The present study has several limitations. First, this study did not consider preexisting diseases or therapeutic regimens used to control diabetes, hypertension, or dyslipidemia. Baseline laboratory data were used for adjustment in the models and subgroup analysis. Moreover, reverse causation and illness-related weight loss could confound the association between BMI and mortality [32]. A sensitivity test to set the reference group as subjects with a BMI from 23–24.9, which would exclude people who might be underweight due to underlying diseases, would partially reduce the impact of preexisting diseases as the cause of death. Regardless, residual confounding or reverse causation due to preexisting illnesses is reported to have little effect on the estimated relative risks of mortality [8], [33]. Second, the baseline examination data were used to represent all participants in the cohort. These data may have changed over time, leading to complex effects on mortality rates. However, the present results demonstrate the power of a single determination of BMI for predicting mortality risk. Third, the present study analyzed the statistical association between BMI and mortality. Several other factors associated with weight and mortality, such as physical activity level and body composition, could be responsible for part of the observed association. Therefore, mortality data from well-controlled weight loss trials are required to clarify the association between BMI and mortality. Fourth, the voluntary participants of this study may not be representative of the general population. However, because risk comparison was based on internal comparison, the calculated relative risks are a reasonable estimate of those in the general population.
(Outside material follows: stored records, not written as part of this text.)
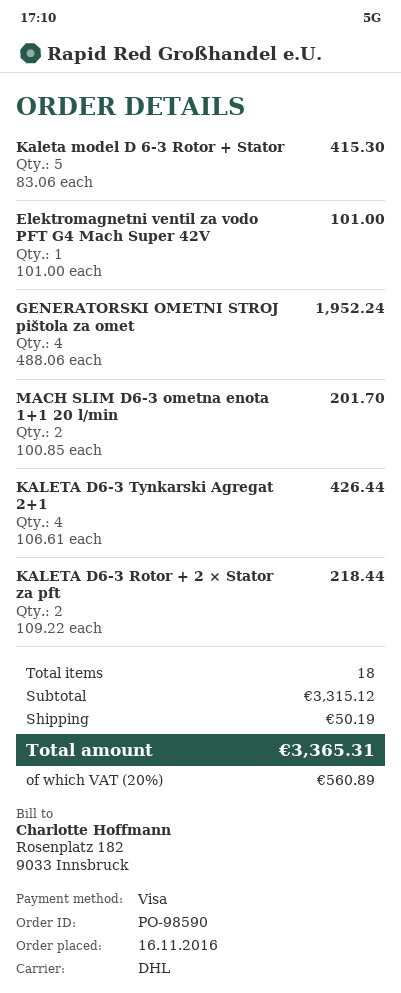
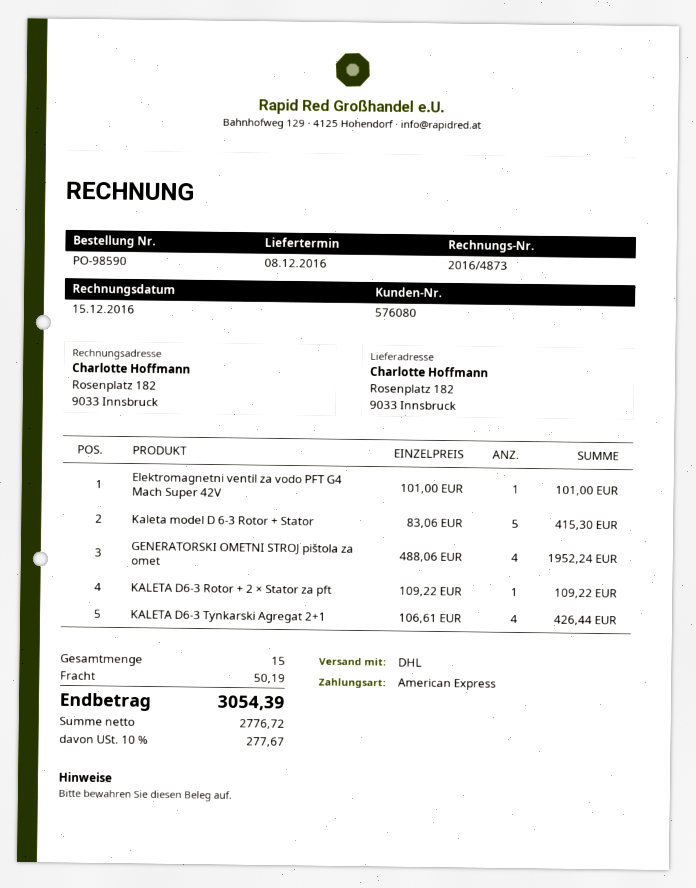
payment method: Visa -> American Express
MACH SLIM D6-3 ometna enota 1+1 20 l/min: 2 x 100.85 = 201.70 -> none
KALETA D6-3 Rotor + 2 × Stator za pft: 2 x 109.22 = 218.44 -> 1 x 109.22 = 109.22
total quantity: 18 -> 15
tax: 20% = 560.89 -> 10% = 277.67
total: 3365.31 -> 3054.39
In conclusion, the U-shaped relationship between BMI and mortality in the elderly in the present study suggests unilateral promotions or interventions in weight reduction in the elderly may be inappropriate. Thus, losing weight may not be uniformly beneficial to the health of elderly persons. In particular, it might be necessary to reevaluate strategies related to the pertinence of lowering the weight of those overweight and grade 1 obesity elderly patients.